Religion Magazine

In Praise of Tooth Fairies & Memories

By Marilyngardner5 @marilyngard

We have moved a lot. My oldest daughter has lived in 17 houses in 29 years of life. My husband is on his 34th or 35th house. I haven’t counted mine.

In all the movement, creating and defining place becomes difficult and sometimes painful. What and where is home? Does ‘place’ matter? What is stability? These are just a couple of the questions that go through your mind. I write a lot about this in the book Between Worlds with a whole section devoted to “Home” and another devoted to “Belonging.”

Some of the hard parts are around what you keep and what you throw or give away. It can be agonizing going through your things, packing up place.

But in all the hard and serious moments of trying to figure this out, there are the ones that are so funny you stop and laugh until your sides ache. A few years ago we had one of those moments and yesterday relived them.

A few years ago my daughter, Stefanie, was going through one of my boxes of ‘special’ things. She found an odd and old looking bag with something tiny inside and an old note. She took one look and her face paled.
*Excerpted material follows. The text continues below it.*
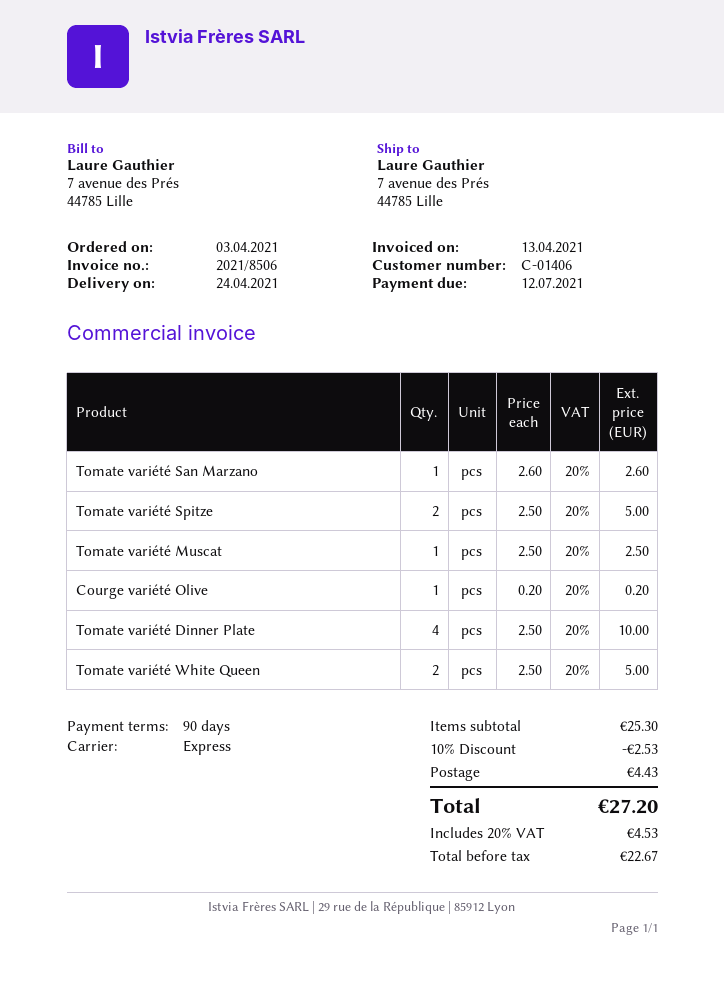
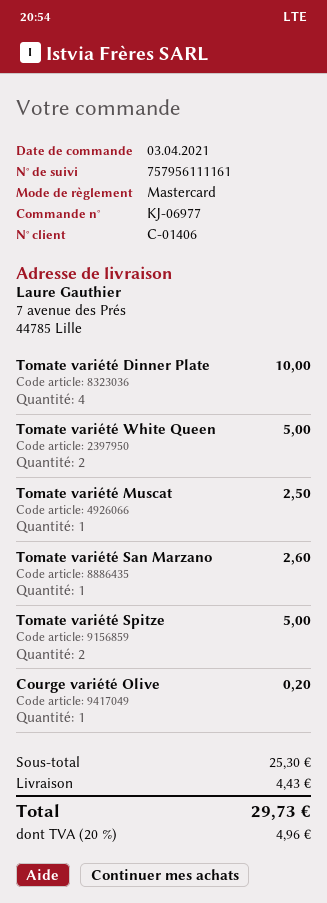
discount: 10% = 2.53 -> none
tax: 20% = 4.53 -> 20% = 4.96
total: 27.20 -> 29.73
“What is this?” she asked, holding up the bag and wrinkling her nose.

I took one look and started to smile and then laugh.

“Teeth,” I said. “Baby Teeth”

She looked like she was going to throw up.
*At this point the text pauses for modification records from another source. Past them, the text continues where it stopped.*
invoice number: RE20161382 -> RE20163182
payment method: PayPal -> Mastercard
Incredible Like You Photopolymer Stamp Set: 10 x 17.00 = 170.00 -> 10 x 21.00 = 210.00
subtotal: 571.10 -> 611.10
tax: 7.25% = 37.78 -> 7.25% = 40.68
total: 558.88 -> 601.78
“They are from the tooth fairy.” I added, thinking that would make it all okay. Our kids loved the fictitious tooth fairy, who brought them a shiny dime from America wherever they lived in the world. And of all the teeny, tiny birthday teeth she (I) collected, these were of few of the remains. Relics of sorts. (you can tell I’ve turned Orthodox.)

And here is the note:

In Praise of Tooth Fairies & Memories
In Praise of Tooth Fairies & Memories

The memory comes quickly as I read it – her best friend had moved to Indiana and she no longer wanted a shiny dime. She had outgrown the dime.

So there in my small box of “keepables” are a plastic bag, baby teeth, and a note from long ago.

So in praise of the toothfairy, and memories that can’t be given or thrown away,I offer you this memory. What about you? What are your memories with children that surface in a life of movement?